Search the lines of the records for the word "Sans", and copy every line that has it.

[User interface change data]
↓
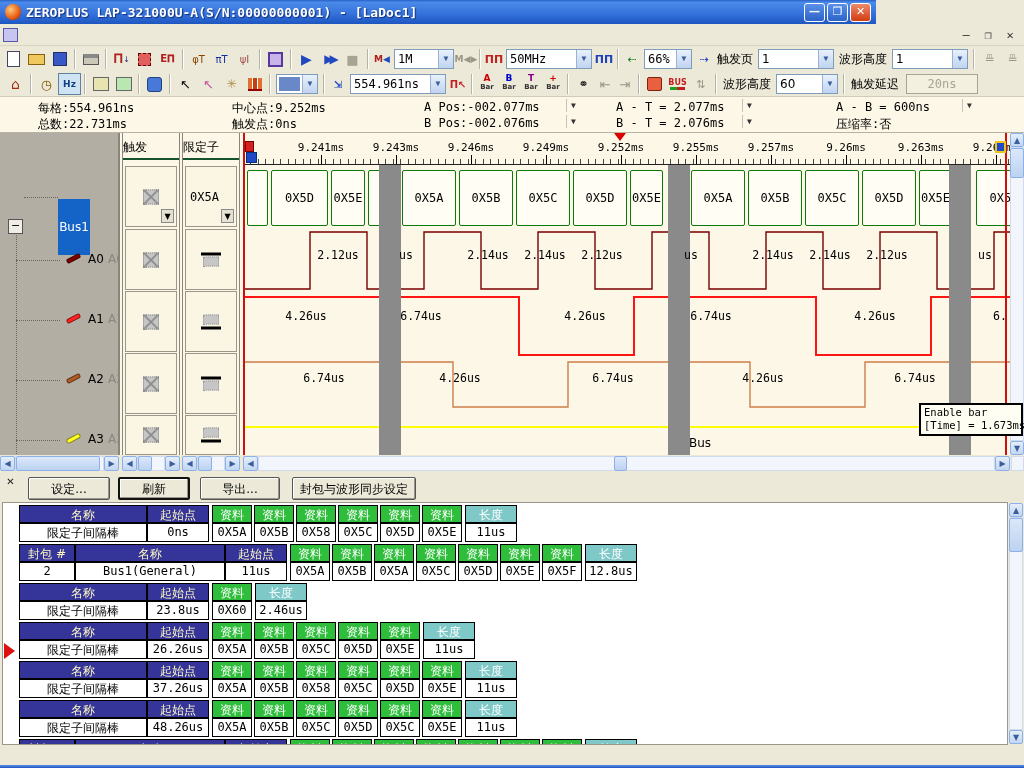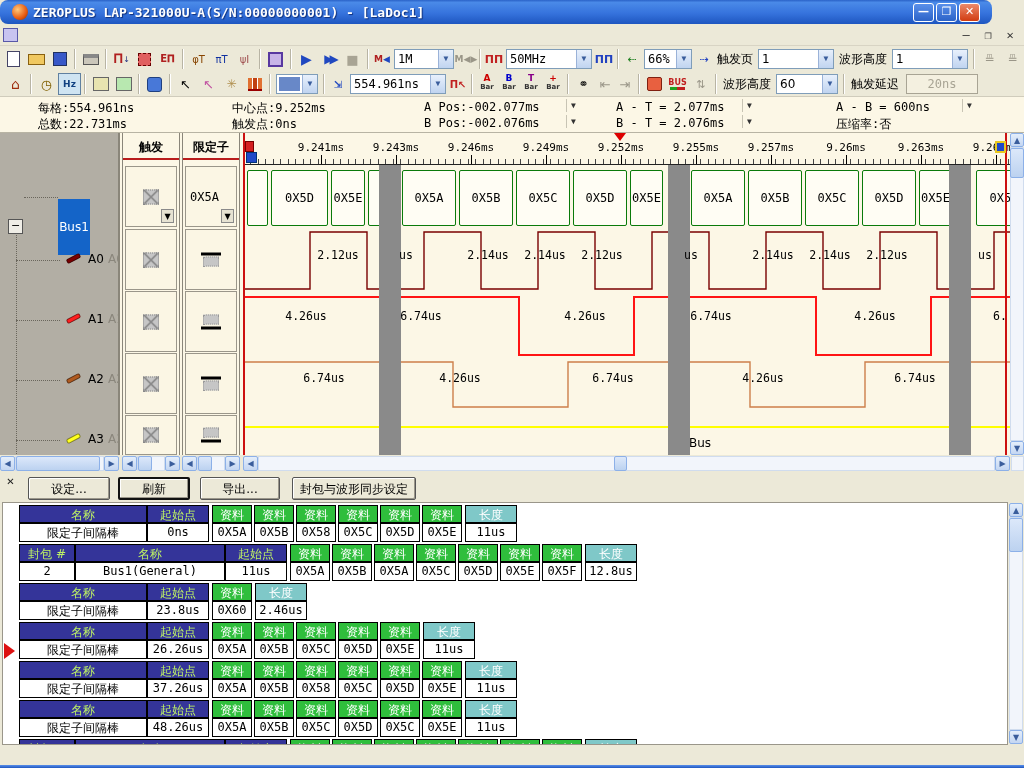--- a/index.html
+++ b/index.html
@@ -1,23 +1,23 @@
 <!DOCTYPE html>
 <html><head>
 <meta charset="utf-8">
 <style>
   * { box-sizing: border-box; margin: 0; padding: 0; }
   html,body { width:1024px; height:768px; overflow:hidden; }
   body { font-family:"DejaVu Sans","Liberation Sans",sans-serif; font-size:12px; }
   #window { position:relative; width:1024px; height:768px; background:#ece9d8; overflow:hidden; }
 
   
-  #titlebar { position:absolute; left:0; top:0; width:992px; height:24px;
+  #titlebar { position:absolute; left:0; top:0; width:876px; height:24px;
     background:linear-gradient(180deg,#2a62c8 0%,#4a8ae8 10%,#3673dd 55%,#1e56c0 100%);
-    display:flex; align-items:center; padding:0 12px; color:#fff;border-radius:8px; }
+    display:flex; align-items:center; padding:0 5px; color:#fff; }
   #app-icon { width:16px; height:16px; border-radius:50%;
     background:radial-gradient(circle at 35% 35%,#ffc97a,#e85a10 60%,#7a2800); margin-right:5px; flex:none;}
   #title-text { font-family:"DejaVu Sans Mono","Liberation Mono",monospace; font-weight:bold; font-size:13px;
     white-space:nowrap; text-shadow:1px 1px 1px #10307a; }
   .win-btns { margin-left:auto; display:flex; gap:2px; }
   .wbtn { width:21px; height:19px; border-radius:3px; border:1px solid #fff;
     background:linear-gradient(180deg,#5a90ea,#2c63c8); color:#fff; font-size:11px; line-height:16px;
     text-align:center; font-weight:bold; }
   .wbtn.close { background:linear-gradient(180deg,#ec8a6a,#d13c10); }
 
@@ -70,21 +70,21 @@
   #bus-box { position:absolute; left:58px; top:37px; width:32px; height:56px; background:#1464c8;
     color:#fff; display:flex; align-items:center; justify-content:center; font-size:12px; }
   .chrow { position:absolute; left:0; width:120px; height:16px; }
   .pen { position:absolute; left:66px; top:4px; width:15px; height:5px; border-radius:2px;
     transform:rotate(-28deg); border:1px solid rgba(0,0,0,.45); }
   .chname { position:absolute; left:88px; top:0; }
   .chname2 { position:absolute; left:108px; top:0; color:#8a867c; }
 
   .colpanel { position:absolute; top:0; height:322px; background:#fcf7e6; border-left:1px solid #8a867a;
     border-right:1px solid #8a867a; }
-  .colpanel .hdr { height:27px; text-align:center; padding-top:6px; border-bottom:2px solid #b91c1c;font-weight:bold; }
+  .colpanel .hdr { height:27px; text-align:left; padding-top:6px; border-bottom:2px solid #14532d; }
   .cell0 { position:absolute; left:2px; right:2px; border:1px solid #9a968a; background:#fbf6e4; }
   .xbox { position:absolute; left:50%; top:50%; transform:translate(-50%,-50%); width:16px; height:15px;
     background:#c6c6c6; border:1px dotted #888;
     background-image:linear-gradient(45deg,transparent 44%,#8a8a8a 46%,#8a8a8a 54%,transparent 56%),
                      linear-gradient(-45deg,transparent 44%,#8a8a8a 46%,#8a8a8a 54%,transparent 56%); }
   .qbox { position:absolute; left:50%; top:50%; transform:translate(-50%,-50%); width:20px; height:15px; }
   .qgray { position:absolute; left:2px; width:16px; height:10px; background:#c6c6c6; border:1px dotted #999; }
   .qline { position:absolute; left:0; width:20px; height:3px; background:#000; }
   .cell-drop { position:absolute; right:2px; bottom:3px; width:13px; height:14px; background:#e6e2d2;
     border:1px solid #8a8a8a; font-size:8px; text-align:center; line-height:13px; }
@@ -130,21 +130,21 @@
   .pbtn { position:absolute; top:5px; height:23px; background:#ece9d8; border:1px solid #555;
     border-radius:2px; text-align:center; padding:3px 6px 0 6px; box-shadow:inset -1px -1px 0 #9a968a, inset 1px 1px 0 #fff; }
   .pbtn.default { border:2px solid #111; padding-top:2px; }
   #pktcontent { position:absolute; left:2px; top:502px; width:1006px; height:243px; background:#fff;
     border:1px solid #9a968a; overflow:hidden; }
   .ptable { position:absolute; left:16px; }
   .prow { display:flex; }
   .pcell { border:1px solid #000; height:18px; text-align:center; overflow:hidden; white-space:nowrap;
     flex:none; padding-top:1px; }
   .prow.data .pcell { height:19px; background:#fff; font-family:"DejaVu Sans Mono","DejaVu Sans",monospace; }
-  .hd-blue { background:#343499; color:#bef264;text-align:center; }
+  .hd-blue { background:#343499; color:#fef9c3;text-align:center; }
   .hd-green { background:#2fbe3c; color:#fff; }
   .hd-teal { background:#7fc8c8; color:#fff; }
   .gap2 { margin-left:3px; }
   .gapd { margin-left:2px; }
   .pmarker { position:absolute; width:0; height:0; border-top:8px solid transparent; border-bottom:8px solid transparent;
     border-left:11px solid #dd1010; }
   #pkt-vsb { position:absolute; left:1009px; top:503px; width:14px; height:241px; }
 
   
   #tooltip { position:absolute; left:919px; top:403px; width:104px; height:33px; background:#fffef2;
@@ -686,15 +686,19 @@
         </div>
       </div>
     </div>
   <div id="pkt-vsb">
       <div class="sb-btn" style="left: 0px; top: 0px; width: 14px; height: 14px; line-height: 13px;">▲</div>
       <div class="sb-track" style="left: 0px; top: 14px; width: 14px; height: 213px;"></div>
       <div class="sb-thumb" style="left: 0px; top: 15px; width: 14px; height: 34px;"></div>
       <div class="sb-btn" style="left: 0px; top: 227px; width: 14px; height: 14px; line-height: 13px;">▼</div>
     </div>
 
+  <div id="tooltip">
+    <div>Enable bar</div>
+    <div>[Time] = 1.673ms</div>
+  </div>
 
   <div id="bottomedge"></div>
 </div>
 
 </body></html>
↑
Exercise result =
   body { font-family:"DejaVu Sans","Liberation Sans",sans-serif; font-size:12px; }
   #title-text { font-family:"DejaVu Sans Mono","Liberation Mono",monospace; font-weight:bold; font-size:13px;
   .prow.data .pcell { height:19px; background:#fff; font-family:"DejaVu Sans Mono","DejaVu Sans",monospace; }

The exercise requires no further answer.